In Kenya, there is a steady rise in the number of people with significant kidney problems. Therefore this article seeks to provide concise, accurate and actionable information for better kidney health.
Understanding the Kidneys and Their Functions
The kidneys are bean-shaped organs located on either side of the spine, just below the rib cage. Each kidney is about the size of a fist and contains millions of tiny filtering units called nephrons. These nephrons filter blood, remove waste and excess fluids, and produce urine.
The kidneys’ primary functions include:
- Filtration of blood to remove waste products, such as urea, creatinine, and uric acid, as well as excess fluids
- Regulation of electrolyte levels, such as sodium, potassium, and calcium, which are essential for nerve and muscle function
- Control of blood pressure through the renin-angiotensin-aldosterone system
- Production of erythropoietin, a hormone that stimulates red blood cell production in the bone marrow
- Activation of vitamin D for bone health
- Maintenance of acid-base balance in the body
How common are Kidney diseases in Kenya?
According to the Kenya Renal Association, an estimated 4 million Kenyans have kidney disease, and that number is expected to increase to 4.8 million by 2030. However, a 2022 study from NCBI estimates that the prevalence of chronic kidney disease (CKD) in Kenya is 4%, which is lower than the 14% prevalence in sub-Saharan Africa.

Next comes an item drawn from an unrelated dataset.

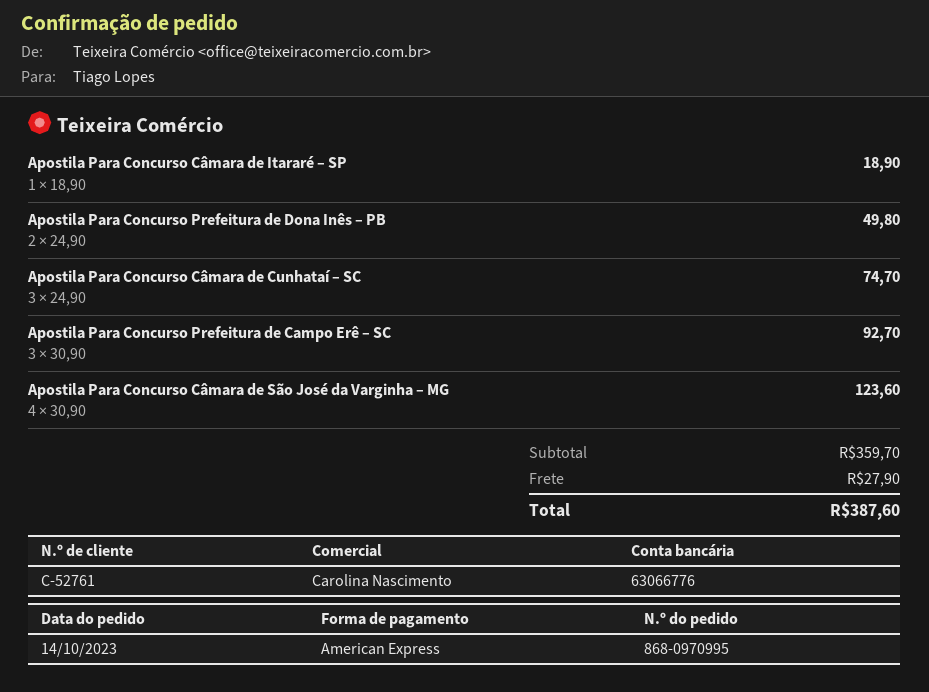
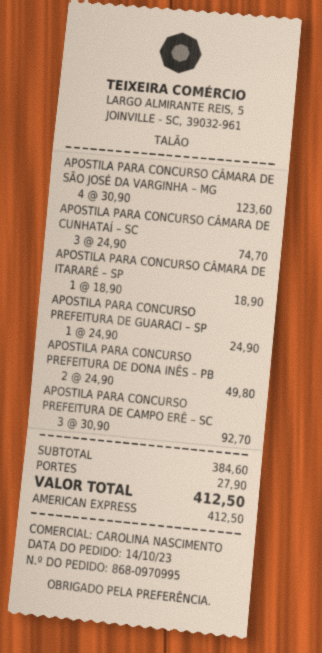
APOSTILA PARA CONCURSO PREFEITURA DE GUARACI – SP: none -> 1 x 24.90 = 24.90
subtotal: 359.70 -> 384.60
total: 387.60 -> 412.50

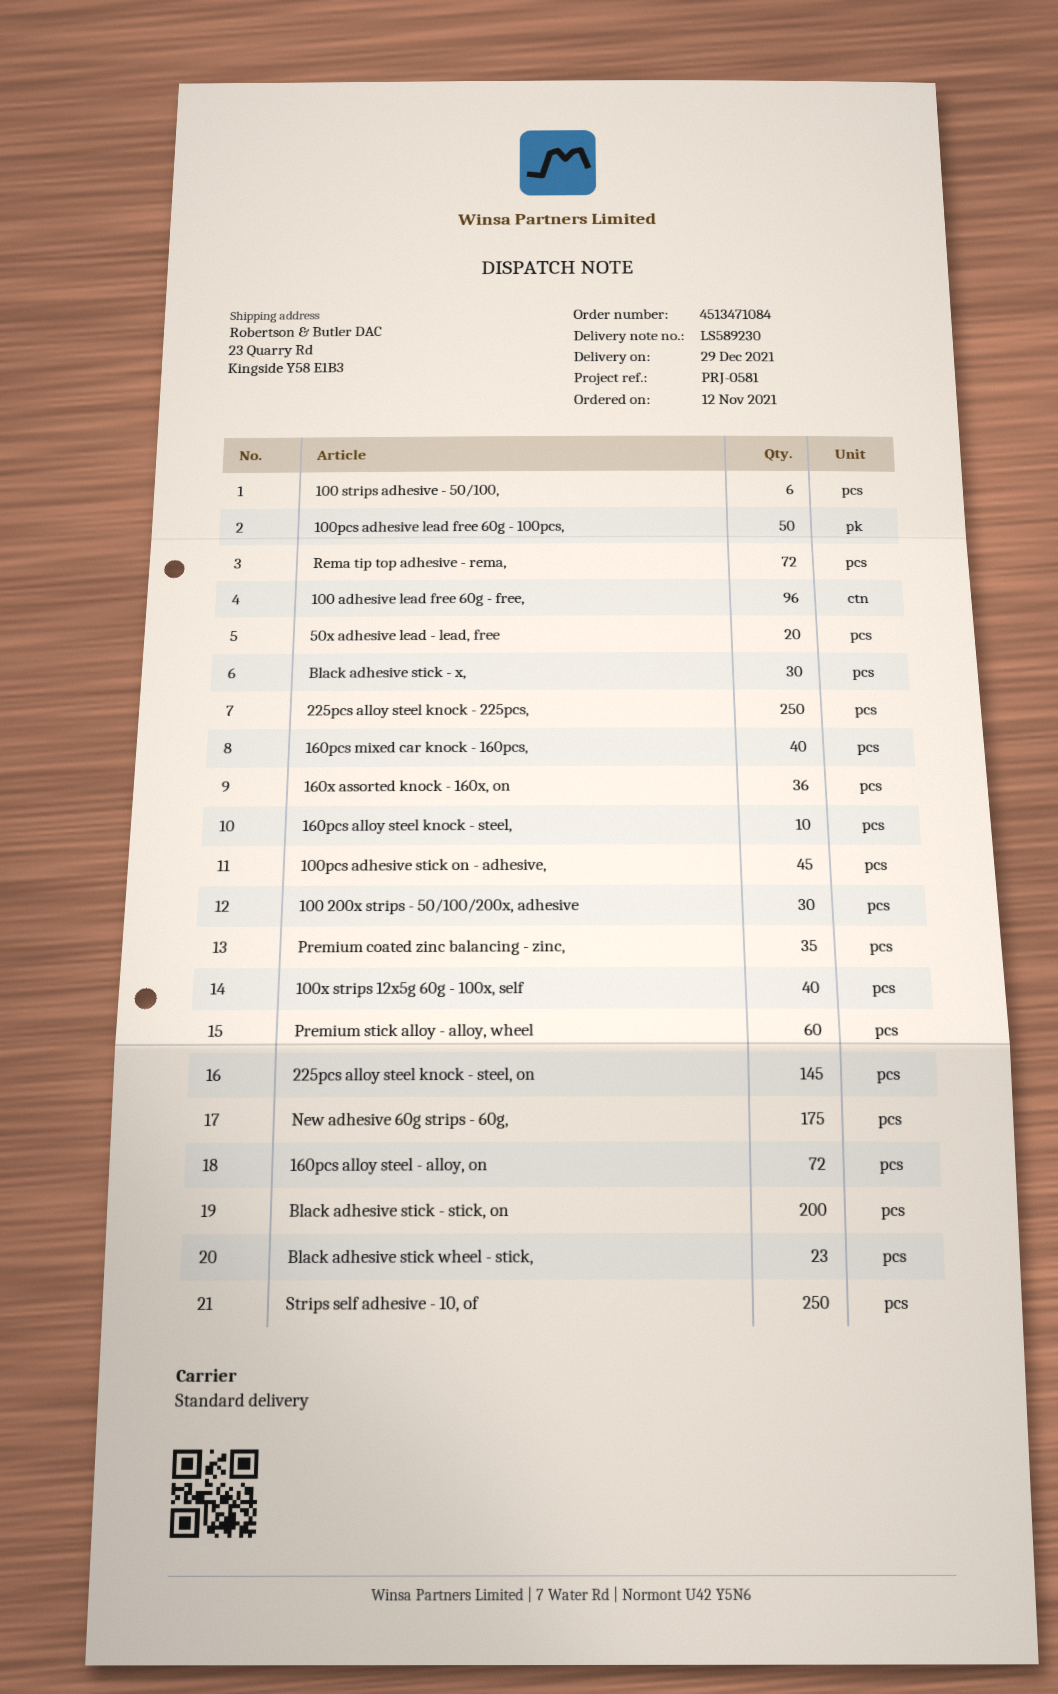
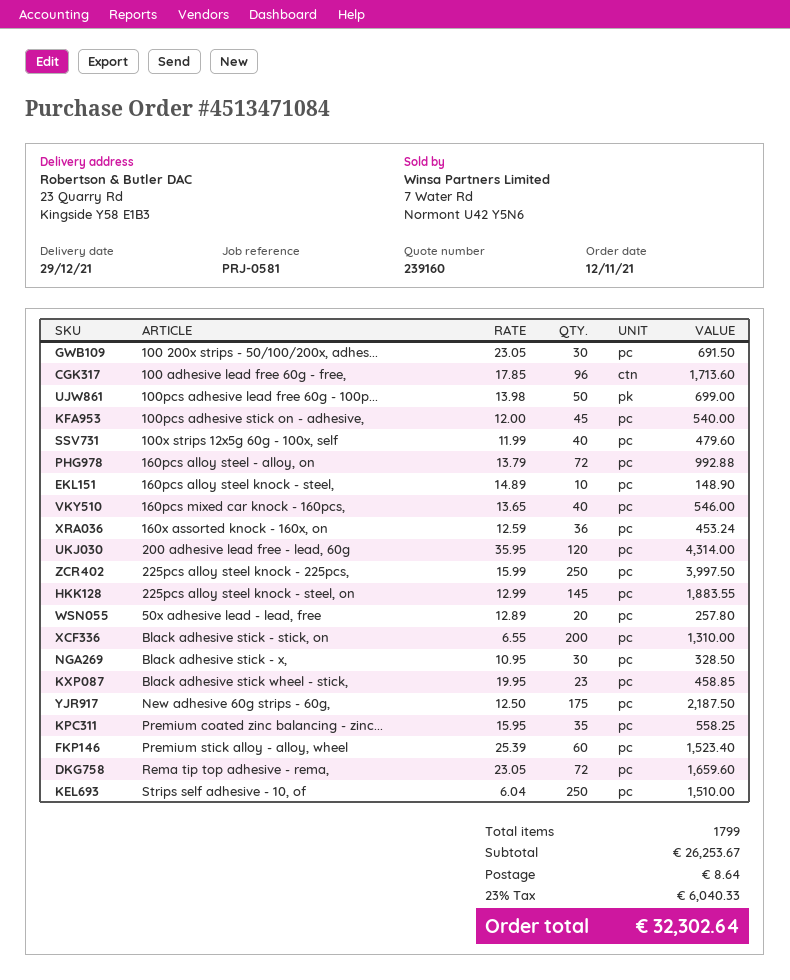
100 strips adhesive - 50/100,: 6 -> none
200 adhesive lead free - lead, 60g: none -> 120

Common Kidney Diseases and Risk Factors
Several kidney diseases can affect kidney function, including:
- Chronic kidney disease (CKD): a gradual loss of kidney function over time, often due to underlying conditions such as diabetes and hypertension
- Diabetic kidney disease (DKD): kidney damage caused by uncontrolled diabetes, which can lead to protein leakage in the urine and a decline in kidney function
- Hypertensive kidney disease: kidney damage caused by high blood pressure, which can put strain on the blood vessels in the kidneys
- Glomerulonephritis: inflammation of the kidney’s filtering units, which can be caused by autoimmune disorders, infections, or unknown factors
- Polycystic kidney disease: an inherited disorder characterized by the growth of numerous cysts in the kidneys, leading to kidney enlargement and damage
- Kidney Stones – Also called nephrolithiasis
- Kidney infections – Pyelonephritis due to mainly bacteria and mycobacteria.
- Nephrotic Syndrome
- Nephritic Syndrome
- Tumours of the Kidneys – Clear cell carcinoma and nephroblastoma being the commonest.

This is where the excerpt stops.